MSRayne 3 Jul 2022 13:29 UTC
2 points
−6
My personal opinion is that empathy is the one most likely to work. Most proposed alignment solutions feel to me like patches rather than solutions to the problem, which is AI not actually caring about the welfare of other beings intrinsically. If it did, it would figure out how to align itself. So that’s the one I’m most interested in. I think Steven Byrnes has some interest in it as well—he thinks we ought to figure out how human social instincts are coded in the brain.
- Shoshannah Tekofsky 3 Jul 2022 14:47 UTC
  4 points
  0
  Parent
  Hmmm, yes and no?
  e.g. many people that care about animal welfare differ on the decisions they would make for those animals.
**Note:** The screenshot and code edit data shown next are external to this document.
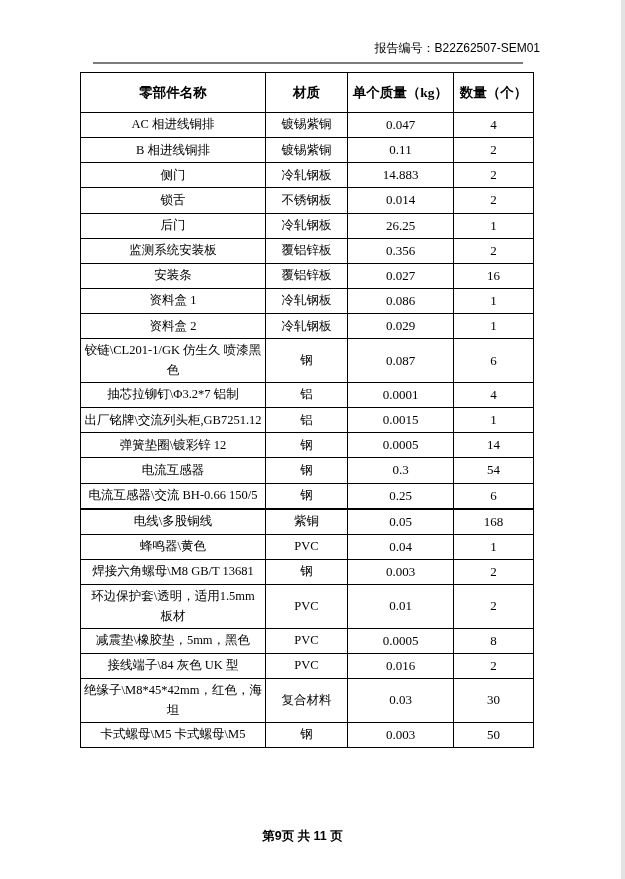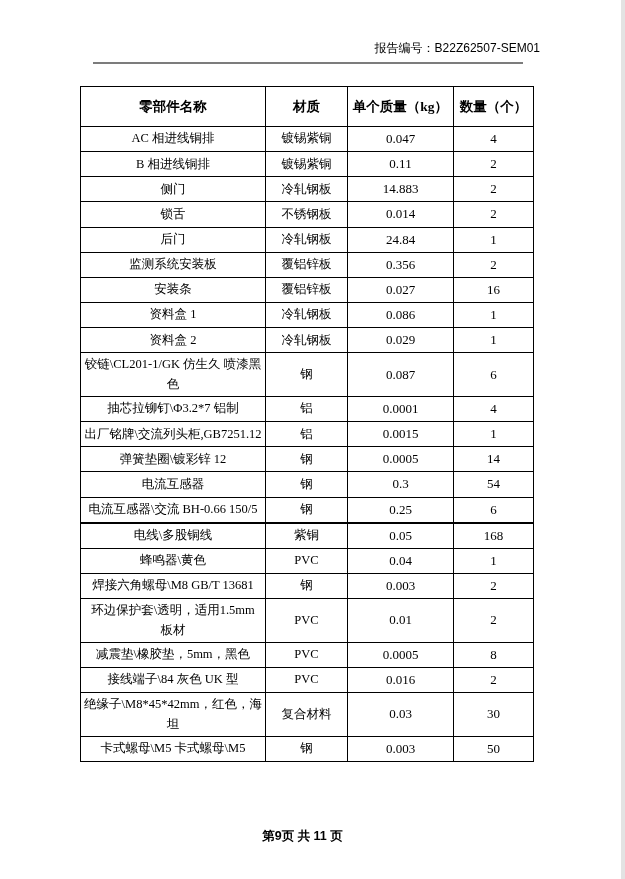"零部件名称" table.parts { top: 86px -> 72px }
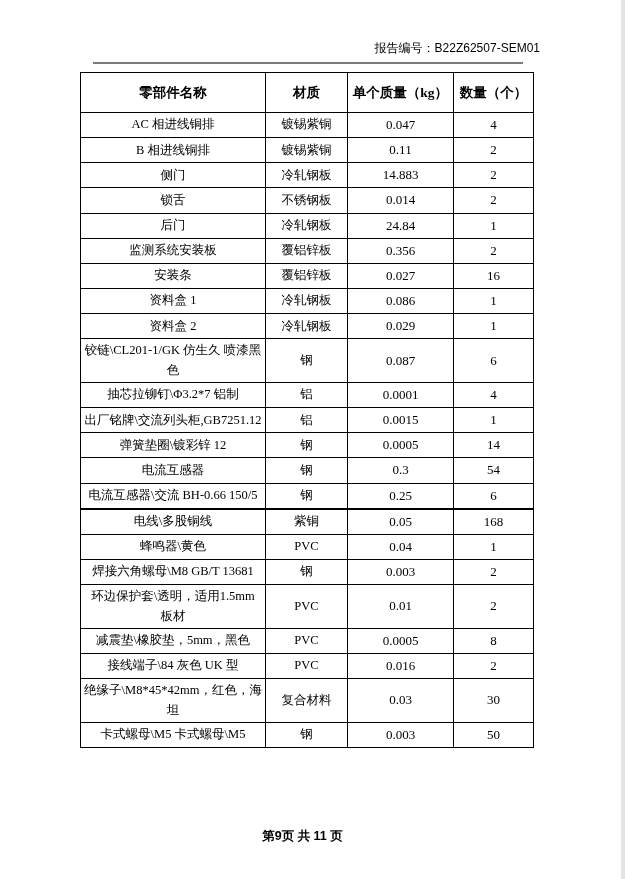"24.84" td.num { text: 24.84 -> 26.25 }
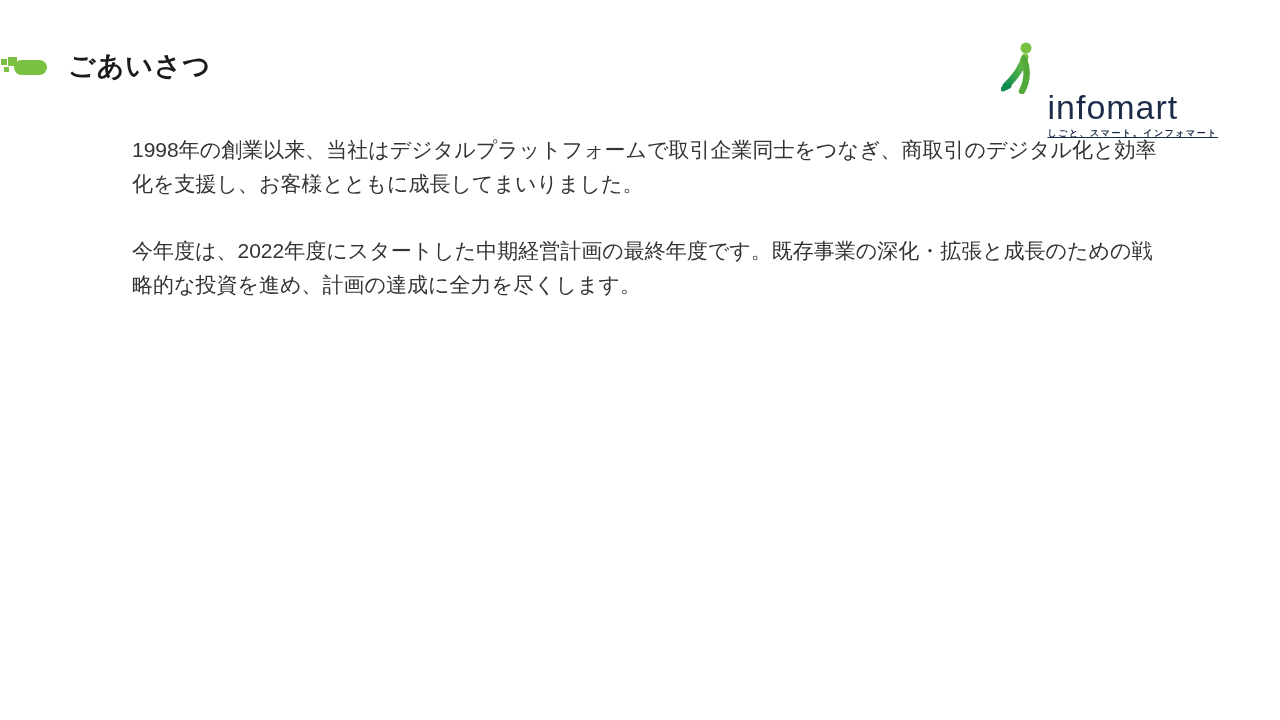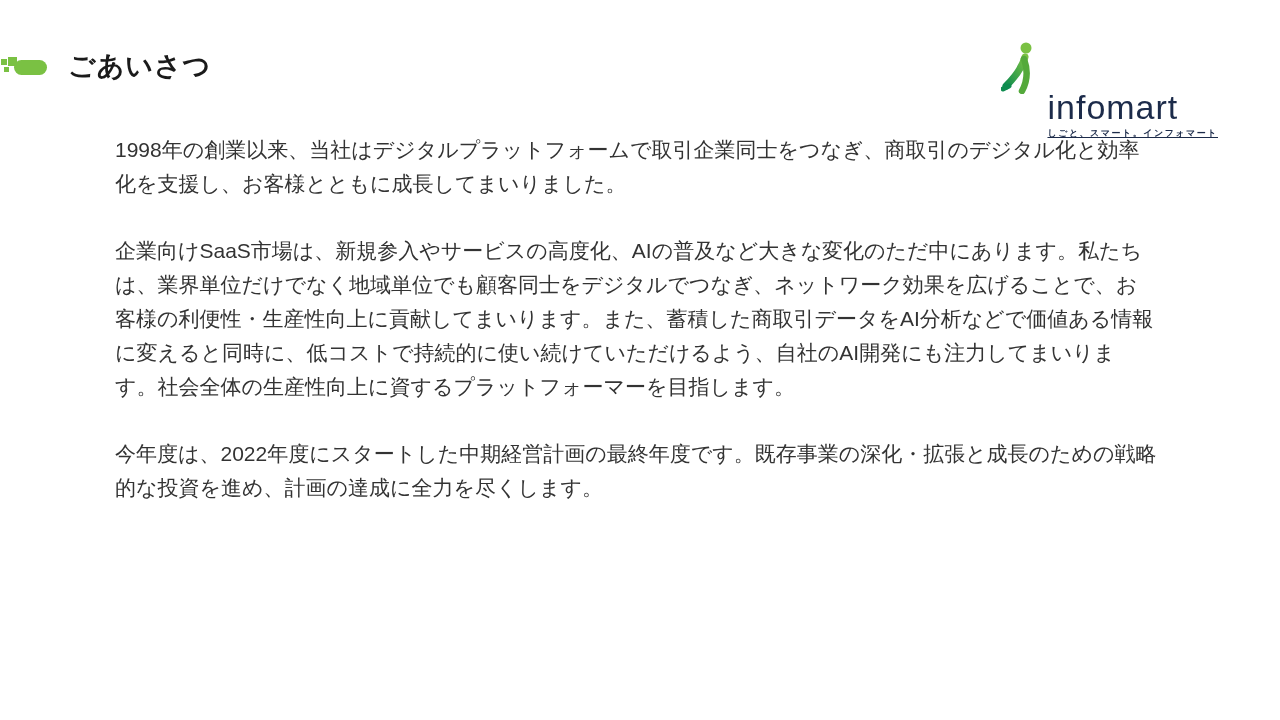"1998年の創業以来、当社はデジタルプラットフォームで取引企業同士をつなぎ、商取" .body-text p { margin: 0 0 33px 0 -> 0 0 33px 17px }
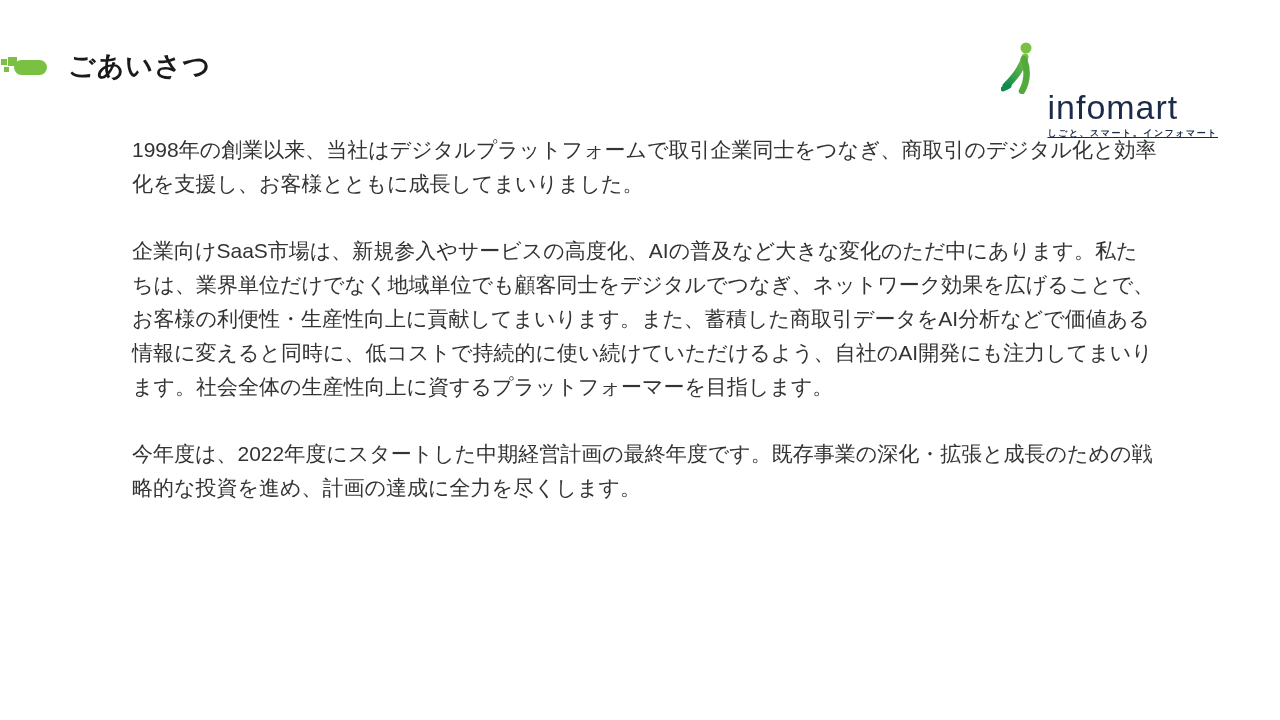"企業向けSaaS市場は、新規参入やサービスの高度化、AIの普及など大きな変化のた" p { html: <p>企業向けSaaS市場は、新規参入やサービスの高度化、AIの普及など大きな変化のただ中にあります。私たちは、業界単位だけでなく地域単位でも顧客同士をデジタルでつなぎ、ネットワーク効果を広げることで、お客様の利便性・生産性向上に貢献してまいります。また、蓄積した商取引データをAI分析などで価値ある情報に変えると同時に、低コストで持続的に使い続けていただけるよう、自社のAI開発にも注力してまいります。社会全体の生産性向上に資するプラットフォーマーを目指します。</p> -> none }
What if the AGI ends up a negative utilitarian and sterilizes us all to save humanity from all future suffering? The missing element would again be to have the AGI aligned with humanity, which brings us back to H4: What’s humanity’s alignment anyway?
  - MSRayne 3 Jul 2022 16:48 UTC
    1 point
    0
    Parent
    I think “humanity’s alignment” is a strange term to use. Perhaps you mean “humanity’s values” or even “humanity’s collective utility function.”
    I’ll clarify what I mean by empathy here. I think the ideal form of empathy is wanting others to get what they themselves want. Given that entities are competing for scarce resources and tend to interfere with one another’s desires, this leads to the necessity of making tradeoffs about how much you help each desire, but in principle this seems like the ideal to me.
    So negative utilitarianism is not actually reasonably empathic, since it is not concerned with the rights of the entities in question to decide about their own futures. In fact I think it’s one of the most dangerous and harmful philosophies I’ve ever seen, and an AI such as I would like to see made would reject it altogether.